OCCT HT Week 3 Updates

Don’t forget to register for OCCT’s postgraduate and early-career conference, Translational Spaces: Language, Literatures, Disciplines Conference, taking place on 22 February 2020 at St Anne’s College. The conference programme and registration link is available here: https://www.occt.ox.ac.uk/translational-spaces-language-literatures-disciplines-conference. The conference will culminate with André Naffis-Sahely reading from The Heart of a Stranger: An Anthology of Exile Literature (Pushkin Press, 2019).

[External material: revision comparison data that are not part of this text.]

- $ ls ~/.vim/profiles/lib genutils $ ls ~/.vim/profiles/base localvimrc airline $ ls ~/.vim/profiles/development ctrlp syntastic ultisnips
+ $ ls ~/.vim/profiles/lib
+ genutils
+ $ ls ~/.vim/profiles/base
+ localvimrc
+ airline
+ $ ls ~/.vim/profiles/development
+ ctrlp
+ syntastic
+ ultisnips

In our next Discussion Group session, on 10 February, we will have a conversation with two guests, Dr Julia Caterina Hartley (Warwick) and Dr Xiaofan Amy Li (UCL), about their respective books Reading Dante and Proust by Analogy and Comparative Encounters between Artaud, Michaux and the Zhuangzi: Rationality, Cosmology and Ethics. We will be meeting between 12.45-2pm, in Seminar Room 10 in the New Library at St Anne's College. No advance preparation is needed. As always, sandwich lunch, fruit and coffee will be provided.

On 12 February, the Fiction and Other Minds seminar explores the question, What Can Literature Teach us about Personal and Collective Identification? Dan Zahavi (Copenhagen; Oxford) and Naomi Rokotnitz (Oxford) will give talks. The Fiction and Other Minds seminar will take place at 5.15pm in Seminar Room 11 at St Anne’s College. Check our website for further details.

 

EVENTS AND OPPORTUNITIES

1. SOCIETY FOR PIRANDELLO STUDIES: ESSAY COMPETITIONS

The Society for Pirandello Studies invites entries into two essay competitions, one for undergraduates and the other for bona fide postgraduate students.

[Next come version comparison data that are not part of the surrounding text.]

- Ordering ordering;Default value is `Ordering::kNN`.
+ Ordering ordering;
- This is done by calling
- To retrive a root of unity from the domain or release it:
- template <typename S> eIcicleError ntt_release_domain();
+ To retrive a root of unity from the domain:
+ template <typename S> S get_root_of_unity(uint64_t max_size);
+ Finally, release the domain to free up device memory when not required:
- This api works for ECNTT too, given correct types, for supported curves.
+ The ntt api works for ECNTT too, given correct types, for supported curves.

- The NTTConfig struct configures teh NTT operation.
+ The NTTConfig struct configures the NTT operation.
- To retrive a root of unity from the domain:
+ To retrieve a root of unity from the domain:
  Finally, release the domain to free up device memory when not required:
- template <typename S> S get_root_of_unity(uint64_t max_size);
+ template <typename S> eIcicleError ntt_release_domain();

The life and/or writings of Luigi Pirandello shall constitute at least half of the essay’s subject; e.g. a balanced discussion of Pirandello and one other writer is acceptable.

After initial consultation with a tutor or supervisor the essay must be the entrant’s own unaided work.

Entries are acceptable from anywhere in the world, but the essay must be written in English. It must not exceed 3,000 words in length if entered into the undergraduate competition or 5,000 if entered into the postgraduate competition.

No abstract is required. A bibliography may be appended at the competitor’s discretion and is not included in the word-count.

The essay must adhere to the style of Pirandello Studies, or of the MHRA or the MLA.

The essay must be submitted electronically to enza.defrancisci@glasgow.ac.uk by 1 July 2020. By the same date a message must be sent to the same address by the entrant’s tutor or supervisor stating that the entrant is a registered undergraduate or a bona fide postgraduate student and that, as far as the writer is aware, beyond initial consultation the essay is the entrant’s own unaided work.

The entry must be submitted as a Word document in the font Times New Roman, 12-point.

The entry must indicate for which competition it is intended and include the entrant’s name, the academic institution where they are registered and the name and e-mail address of their tutor/supervisor.

The prize in each competition will be publication of the winning essay in the Society’s journal Pirandello Studies, volume 41 (2021), whose editor may advise the author about modifications prior to publication.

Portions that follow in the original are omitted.